Preoperative clinical data on age, gender, tumor history, tumor location, tumor size and distance to visceral pleura as well as tumor features including pleural indentation [defined as tumor indentation of the visceral pleura connecting the tumor to the pleura (10,11)] and tumor margin spiculation on CT scans were collected. Postoperative pathological data on tumor type, differentiation, cancer embolus, lymph node involvement and VPI were also well collected. According to the definition of VPI for TNM staging system (4), VPI was categorized into three groups: PL0 as no pleural involvement; PL1 as invasion beyond the elastic layer without being exposed on the pleural surface; PL2 as invasion to the surface of the visceral pleura. PL0 was defined as without VPI, while PL1 and PL2 were both defined as VPI (4). Because we aimed to explore the correlated factors of VPI in early-stage NSCLC, we simply divided those patients into two groups according to status of VPI (VPI negative group and VPI positive group).
Statistical analysis
Data were represented as the mean ± standard deviation (SD) for continuous variables or number and percentage (%) for categorical variables. Student’s t-test or the Mann-Whitney non-parametric U-test was applied for comparing continuously distributed data between groups, and Chi-squared test or Fisher’s exact test was applied to categorical data between groups. Multivariate logistic regression analysis was applied to identify significantly correlated factors for VPI. The statistical analysis was performed using the SPSS 22.0 (IBM, Armonk, NY, USA). A two-sided P value of <0.05 was considered statistically significant.
Results
Baseline characteristics of the included patients with early-stage NSCLC
A total of 403 patients who met the inclusion criteria were included for analysis.
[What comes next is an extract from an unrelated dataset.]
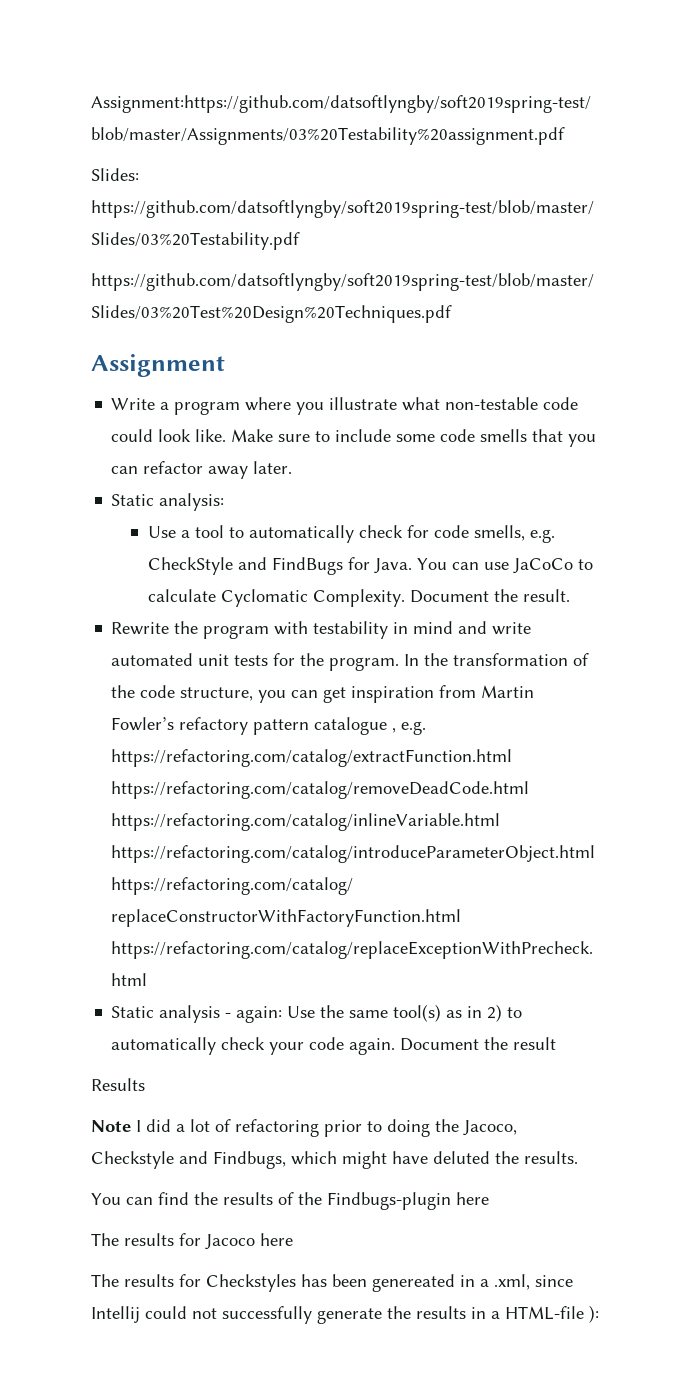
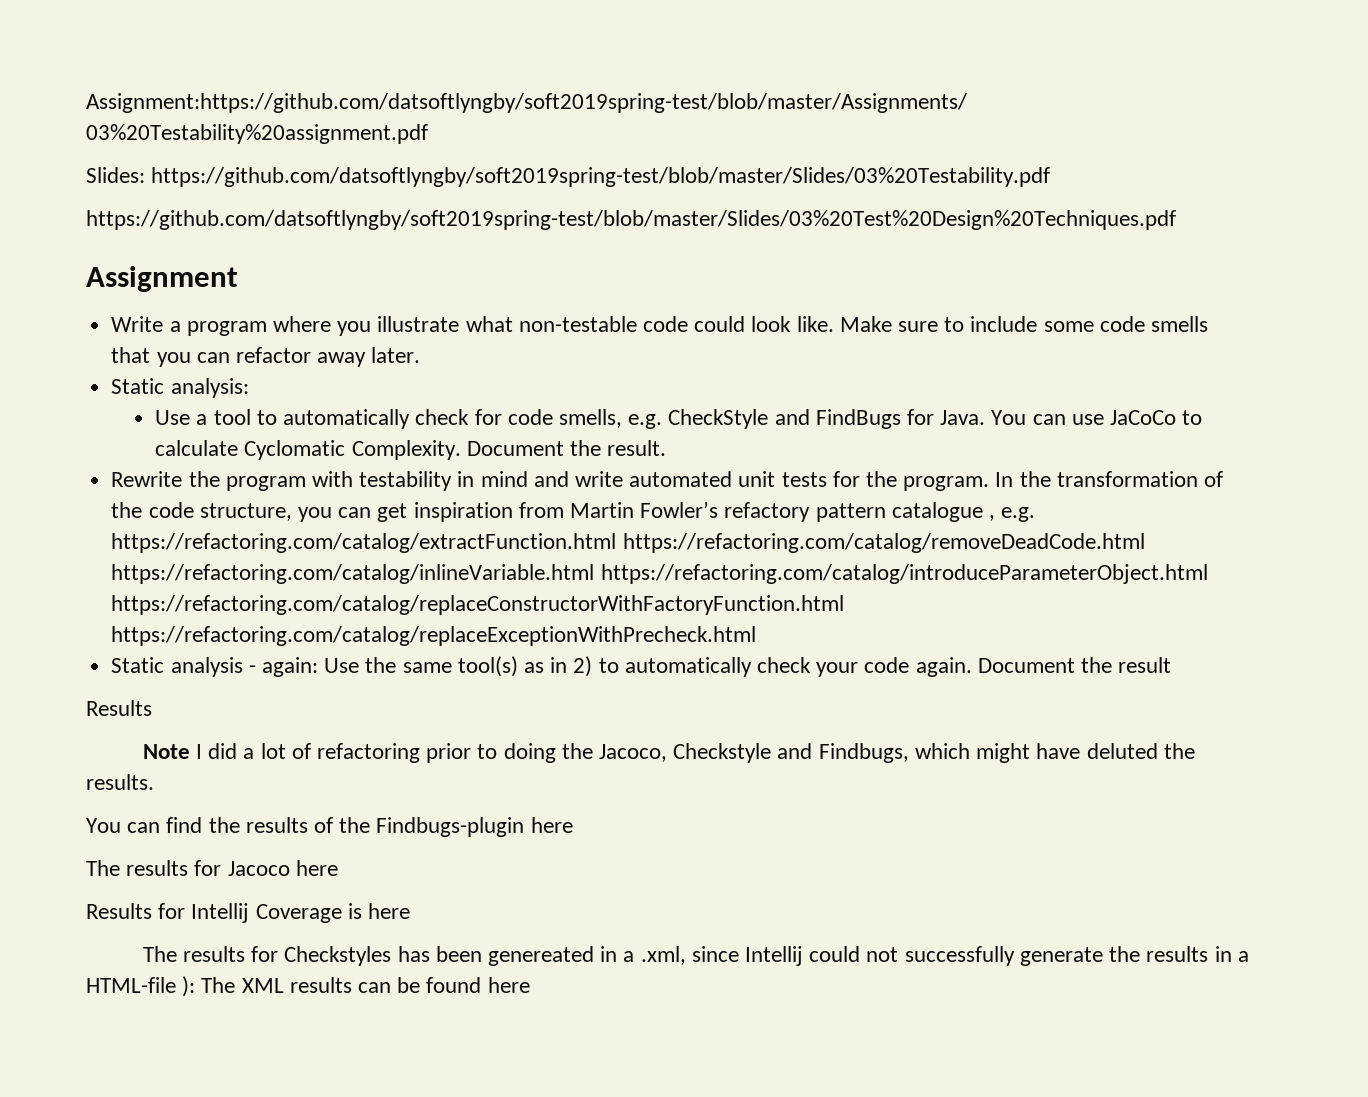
(293, 1239) none -> [86,903,411,923] // Results for Intellij Coverage is here
(599, 1314) none -> [201,977,530,993] The XML results can be found here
The baseline characteristics of those patients were shown in Table 1. The mean age of those patients was 57.7±10.9 years old with a male to female ratio of 1:0.7. Only a small proportion of patients (6.5%) had previous tumor history. Most of those NSCLCs were located in left and right upper lobes. The mean size of those NSCLCs was 1.8 cm, and the mean distance between the cancers to visceral pleura was 1.2 cm. On CT scans, more than half of those NSCLCs (58.8%) showed pleural indentation, and nearly half of those NSCLCs (42.7%) had spiculation. Postoperatively, most of those NSCLCs (94.0%) were found to be adenocarcinomas, and the rest were squamous cell carcinomas (6.0%). About one third of those NSCLCs (32.8%) were found to be well differentiated, and 44.7% of them were moderately differentiated, and the rest (22.6%) were poorly differentiated. Only a small proportion of those NSCLCs (2.5%) were found to have cancer embolus within the cancer tissues. Sixty-six of those NSCLCs (16.4%) were found to have positive lymph node metastasis. As for the status of VPI, 129 patients (32.0%) were found to have VPI, while 274 patients (68.0%) have negative VPI.
Full table
Baseline characteristics of patients with positive VPI
A total of 129 patients were found to have positive VPI pathologically. The baseline characteristics of patients with positive VPI were shown in Table 1. The mean age of those patients was 61.1±9.0 years old with a male to female ratio of 1:0.8. Only a small proportion of patients (6.5%) had previous tumor history. Most of those NSCLCs with positive VPI were located in left and right upper lobes. The mean size of those NSCLCs with positive VPI was 2.1 cm, and the mean distance of the cancers to visceral pleura was 0.8 cm. On CT scans, most of those NSCLCs with positive VPI (86.8%) showed pleural indentation, and more than half of those NSCLCs with positive VPI (59.7%) had spiculation. Postoperatively, most of those NSCLCs with positive VPI (96.9%) were found to be adenocarcinomas. Only a small proportion of those NSCLCs with positive VPI (6.2%) were found to be well differentiated, and more than half of them (55.8%) were moderately differentiated, and more than one third of them (38.0%) were poorly differentiated. Only a small proportion of those NSCLCs with positive VPI (6.2%) were found to have cancer embolus within the cancer tissues. Thirty-eight of those early-stage NSCLCs with positive VPI (29.5%) were found to have positive lymph node metastasis.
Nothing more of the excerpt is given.